Honestly, I’m still a little weirded out by this whole “Folks Teaching Tiny Cat Pants” in class, but I’ve decided to buck up and be flattered by it instead of self-conscious.
I am, however, not going to pass up the chance to imagine the looks on your faces when you see that I see you seeing me.
Welcome.
Are you guys allowed to dance, at least? Can I set up a cross-nation dance between you and the folks at Milligan? Is it wrong to still tease the Milligan folks? I love you, Milligan folks! I still feel bad for freaking out on you.
See, La Sierra, it could be worse. Rather than being friendly towards you, I could have been all suspicious about you and now worried that there’s a whole class of people who think I’m weird and yucky. Should I send the Milligan folks baked goods? Should I just let it go? I don’t know.
Oh, shit! Baked goods. I’ve got to get a care package off to Team Tiny Cat Pants running the Baltimore marathon.
I’m glad you post about these electronic field trips, actually. Teaching blogs in class is hawt right now, something I’ve thought about trying out myself… and I like to see how other teachers roll with this first.
I find it fascinating, too, really. I mean, clearly, Tiny Cat Pants is a text and I am an author and why the fuck shouldn’t people, if they want, turn their attention to it with regards to the specificity of it being a text?
I do here the things writers do and people who study writers and writing are not off the mark to look at what blog writers write and how they do it.
Hell, I’d love to read their thoughts on it.
BUT it’s also weird for me in ways I can’t quite wrap my head around I have sat on the side of the people writing about people writing, but I have never been the person writing and being written about. And I’m not sure how I feel about that.
And there’s a level of audience awareness with blogging that you don’t get with other forms of writing. I mean, one of the reasons I love Invisible Cities is that I’m reading along and hit the city called Thecla and that’s not even how I spell my middle name. Calvino certainly didn’t know me. But I see my own name there on those pages and I feel the gap between me and that book slam shut.
And I wonder what it’s like for blog scholars (if we might call the folks at Milligan or at La Sierra that for just a second) to be reading this as a text, as something they have a kind of distance from (though clearly part of their scholarly work is to find ways of bridging the distance between the text and them), only to find that their reading of the blog is taken by me as a form of participation.
I mean, literary theorists have toyed around with the idea that reading the text changes the text, but haven’t we always meant in some hoity-toity literary theory way?

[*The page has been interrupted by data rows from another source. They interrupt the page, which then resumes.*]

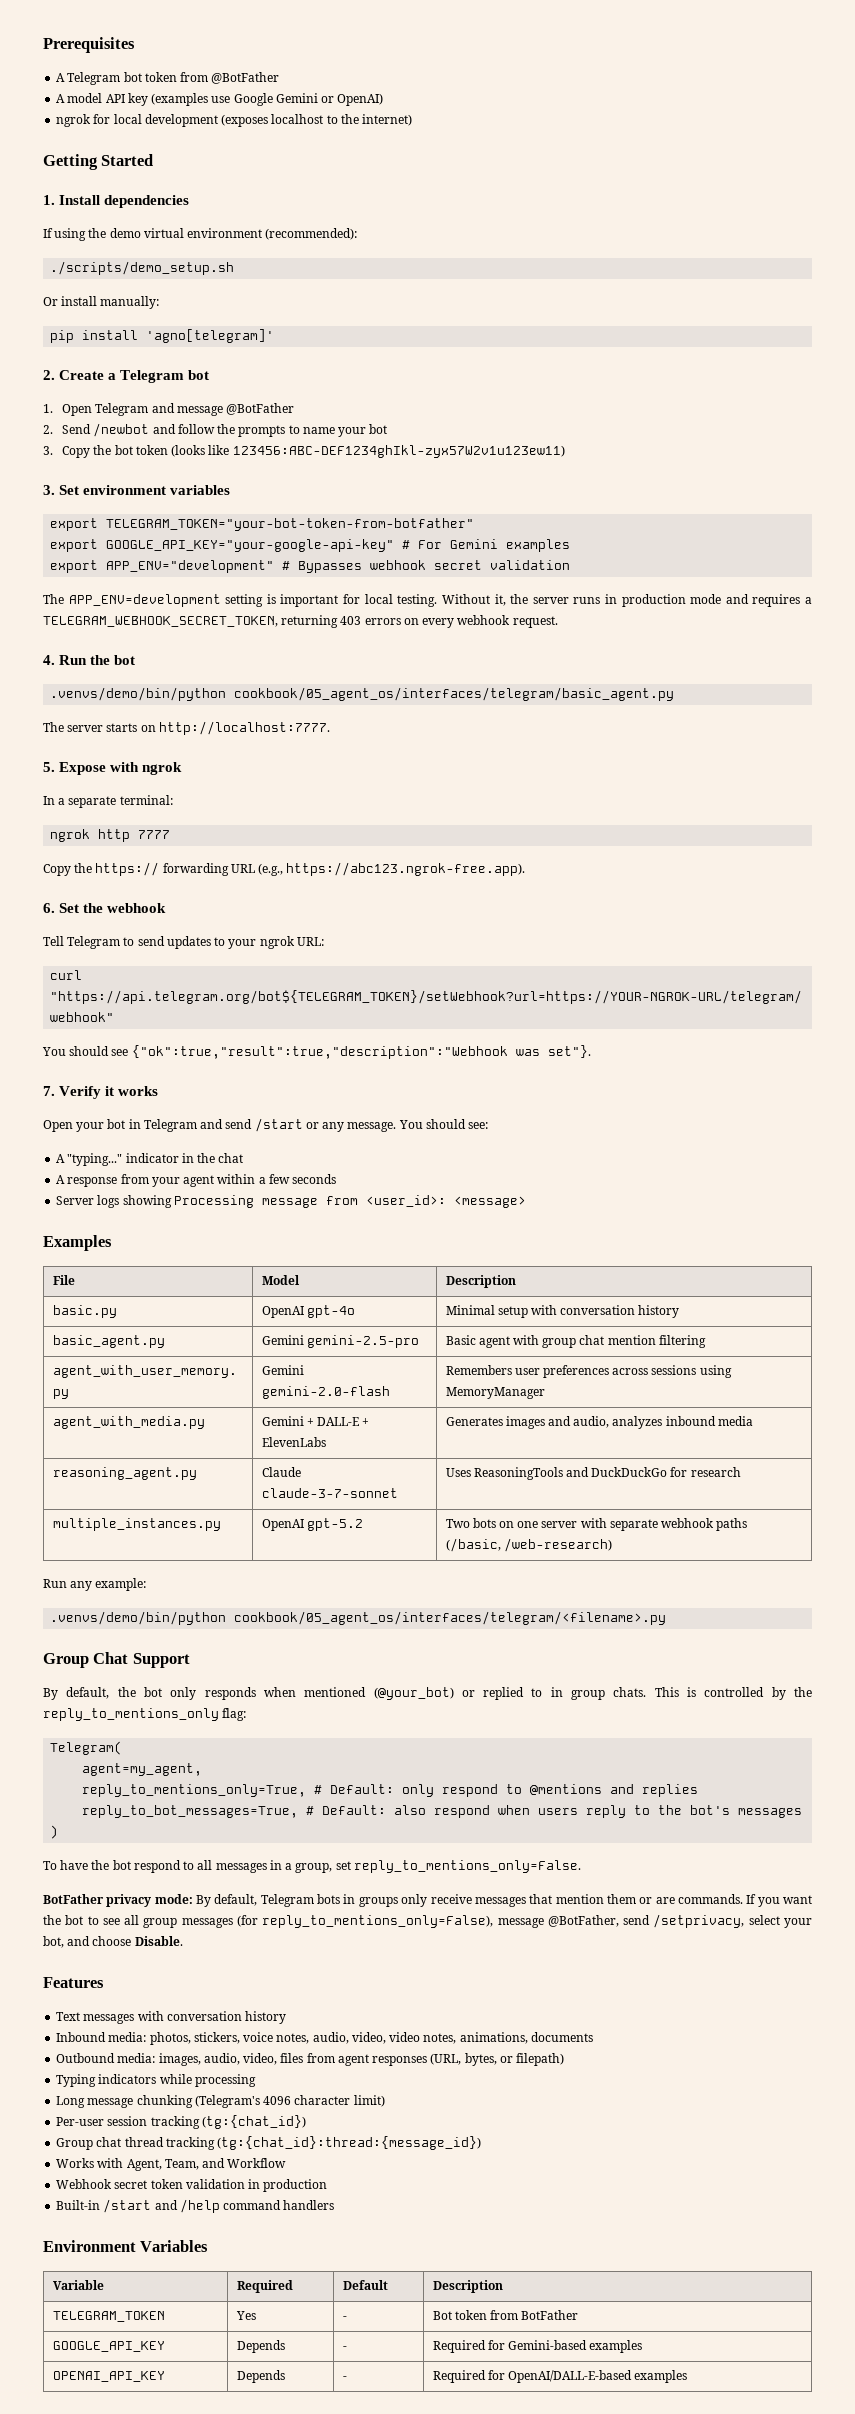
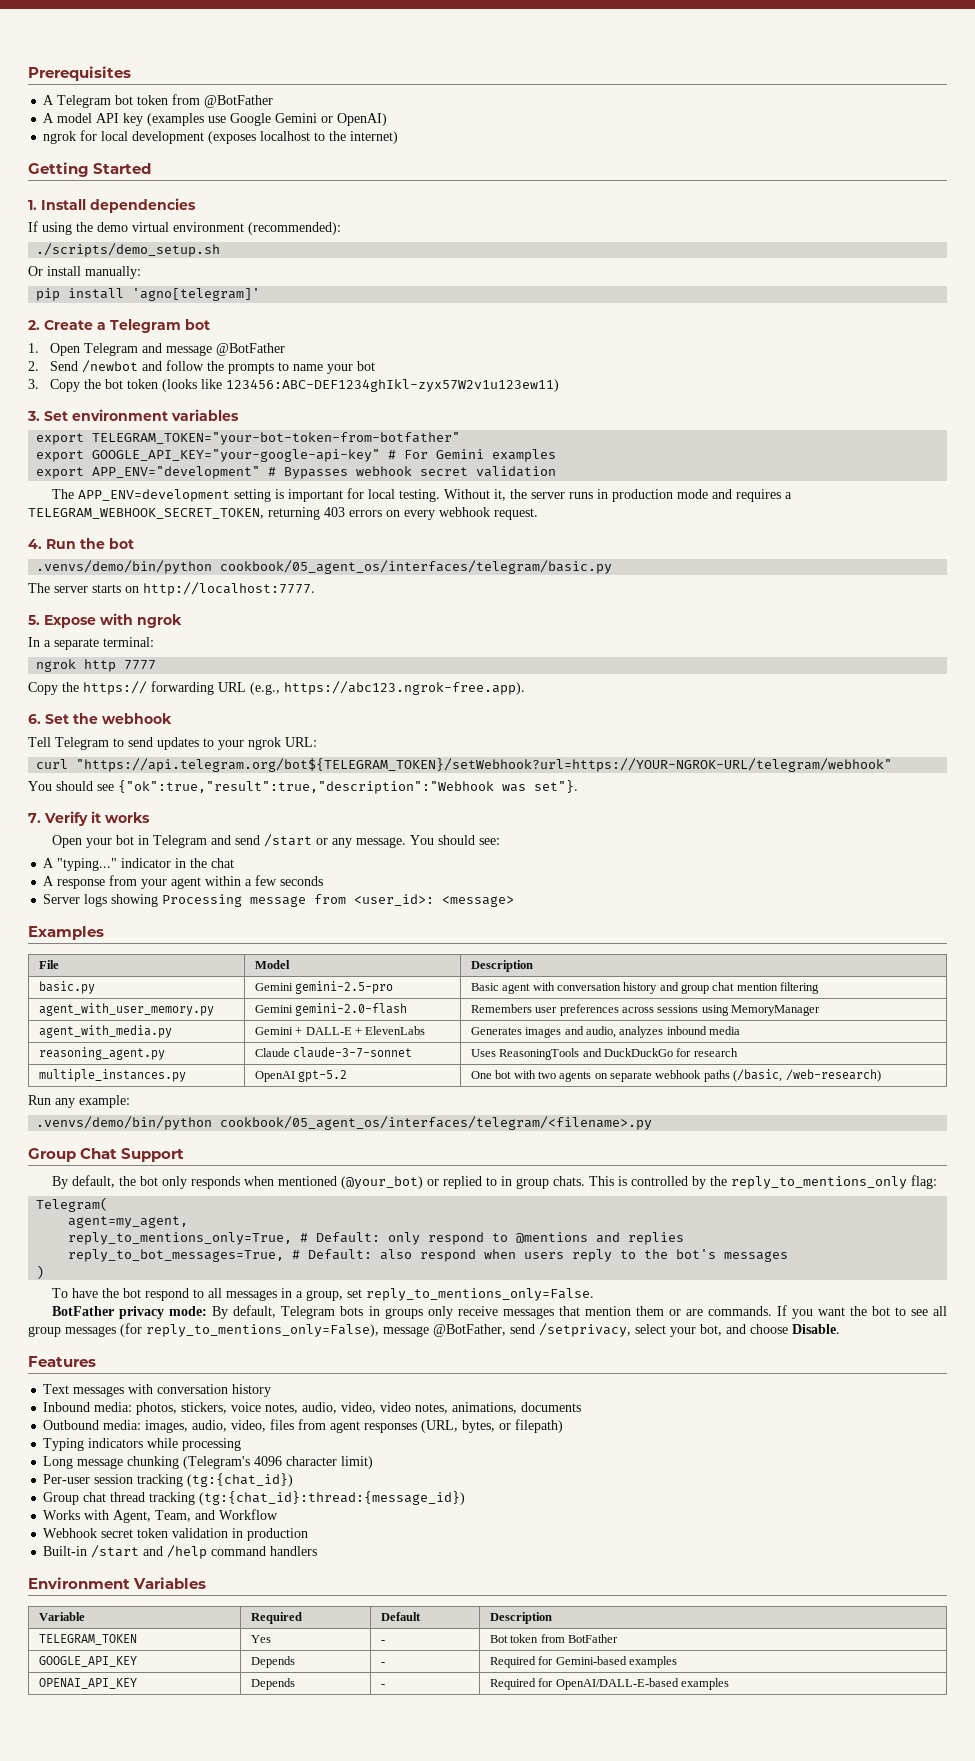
- .venvs/demo/bin/python cookbook/05_agent_os/interfaces/telegram/basic_agent.py
+ .venvs/demo/bin/python cookbook/05_agent_os/interfaces/telegram/basic.py
- basic.py | OpenAI gpt-4o | Minimal setup with conversation history
- basic_agent.py | Gemini gemini-2.5-pro | Basic agent with group chat mention filtering
+ basic.py | Gemini gemini-2.5-pro | Basic agent with conversation history and group chat mention filtering
- multiple_instances.py | OpenAI gpt-5.2 | Two bots on one server with separate webhook paths (/basic, /web-research)
+ multiple_instances.py | OpenAI gpt-5.2 | One bot with two agents on separate webhook paths (/basic, /web-research)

But now, when you study blogs, being a literary critic becomes a little like being an anthropologist, with all the problems that go along with being an anthropologist.

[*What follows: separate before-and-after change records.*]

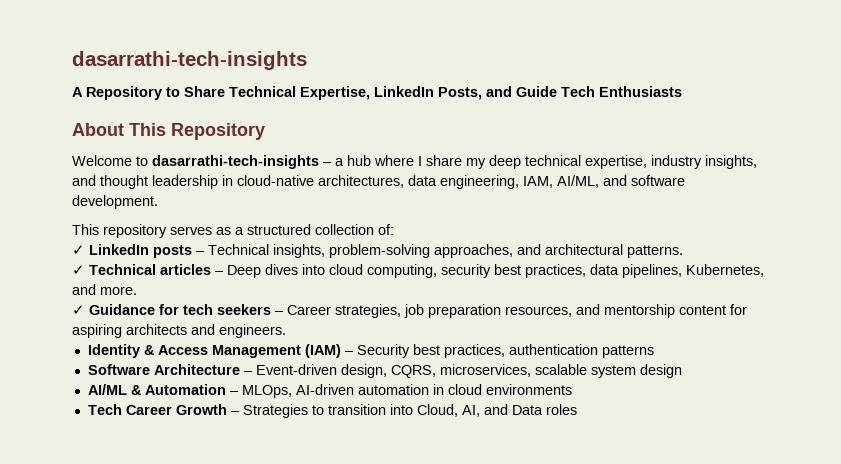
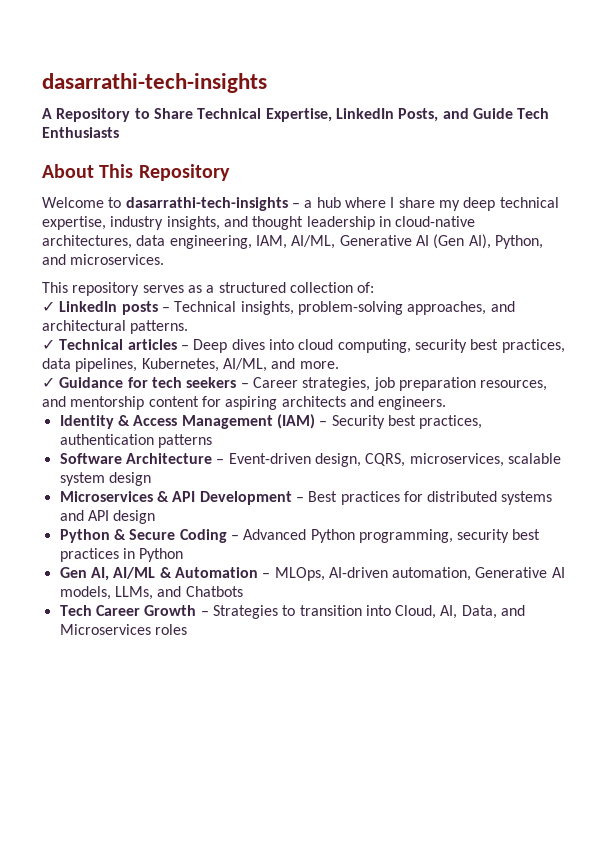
- Welcome to dasarrathi-tech-insights – a hub where I share my deep technical expertise, industry insights, and thought leadership in cloud-native architectures, data engineering, IAM, AI/ML, and software development.
+ Welcome to dasarrathi-tech-insights – a hub where I share my deep technical expertise, industry insights, and thought leadership in cloud-native architectures, data engineering, IAM, AI/ML, Generative AI (Gen AI), Python, and microservices.
- ✓ Technical articles – Deep dives into cloud computing, security best practices, data pipelines, Kubernetes, and more.
+ ✓ Technical articles – Deep dives into cloud computing, security best practices, data pipelines, Kubernetes, AI/ML, and more.
- AI/ML & Automation – MLOps, AI-driven automation in cloud environments
+ Microservices & API Development – Best practices for distributed systems and API design
+ Python & Secure Coding – Advanced Python programming, security best practices in Python
+ Gen AI, AI/ML & Automation – MLOps, AI-driven automation, Generative AI models, LLMs, and Chatbots
- Tech Career Growth – Strategies to transition into Cloud, AI, and Data roles
+ Tech Career Growth – Strategies to transition into Cloud, AI, Data, and Microservices roles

Now that I know you’re here, of course it’s going to be a little different. So, how do you study me? Do you hope to fade into the background and hope that I forget that you’re here and relax more into being myself? Do you participate? And, if so, doesn’t that change the dynamic?
Clearly, I don’t know the answers to this, but I love, love, love that these are the kinds of questions we get to ask about literature now. Wow.

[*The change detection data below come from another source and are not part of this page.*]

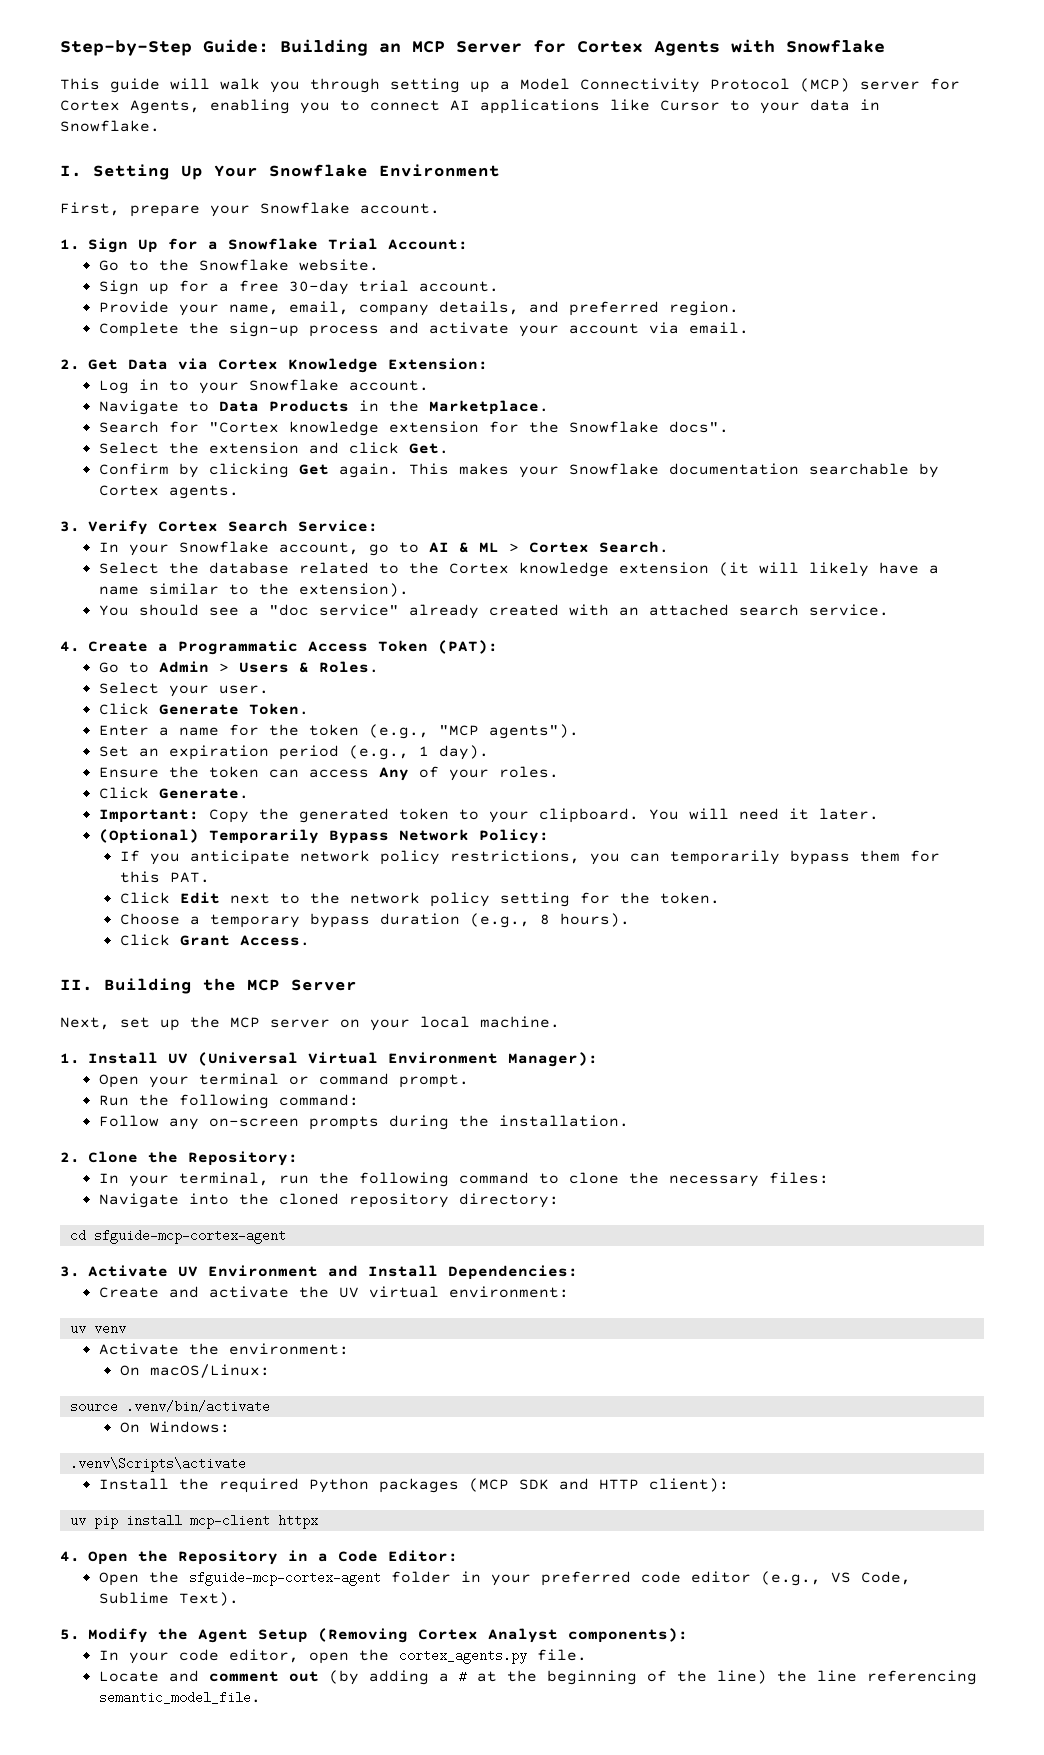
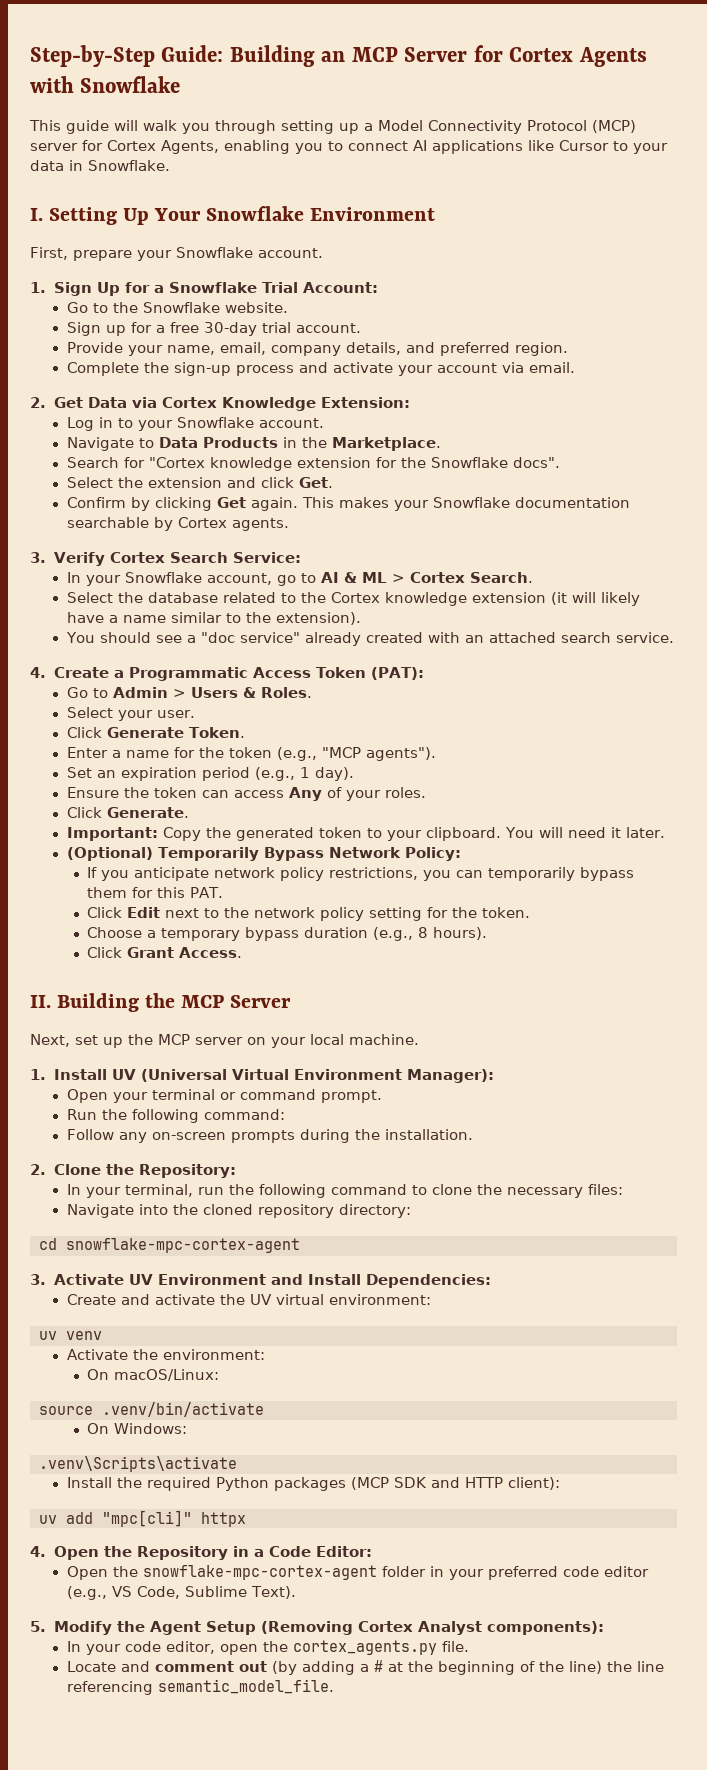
- cd sfguide-mcp-cortex-agent
+ cd snowflake-mpc-cortex-agent
- uv pip install mcp-client httpx
+ uv add "mpc[cli]" httpx
- Open the sfguide-mcp-cortex-agent folder in your preferred code editor (e.g., VS Code, Sublime Text).
+ Open the snowflake-mpc-cortex-agent folder in your preferred code editor (e.g., VS Code, Sublime Text).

Welcome to Schroedinger’s Blog.
Watch out for cat poop!
just think of the new words they’re learning. Let’s cuss more, B.
Well, hell, yes, Jim!
Ha, you know, I hate to admit it but I think “let’s cuss more, B.” would work on me as a pick-up line.
Yeah, and creative cussing, like “pusilanimous wastrel with monkeypox of the cranium”.
Let’s cuss more, B.
Did it work?
Well, I don’t know how these courses are doing it, but I’ve previously thought of doing a blog unit more in the way of teaching composition – your blog as a text, sure, but as a model text that one could examine, see how it’s put together. I tend to preach that writing is an extension of thinking, and thinking is a constantly evolving practice, something worth doing all the time with all matter of subjects. I imagine this blog is a good example of how you can just be going about your business, watching the news or True Blood, and also be analyzing and constructing arguments and responding to arguments just because that’s how you engage with the world, not just with school.
In that respect, the sort of interacting with and changing the text that you describe sounds perfectly comfortable to me – it’s the touchy-feely-revisey way we run our composition department. ; )
But I suppose I’ll lurk around and see what these guys are up to before I draw any conclusions.
Helen, I’m all yours!
Tanglethis, the more I think about this, the more excited I am, so I do hope that we hear from the professors about what their approach is. Though who knows? You don’t come to the end of Ulysses only to find Molly Bloom turning to you, arms outstreatched, and I don’t know if professors are prepared for a text that does that.
But I was always more a lit crit than a comp person. I’m not that clear on the current pedagogy. Hell, until recently, I wasn’t even sure what hegemony meant.
Recline in my arms upon the divan, whilst we contrive exotic imprecations anew.
New words they’re learning? It’s a university, Jim, not an elementary school…. heh.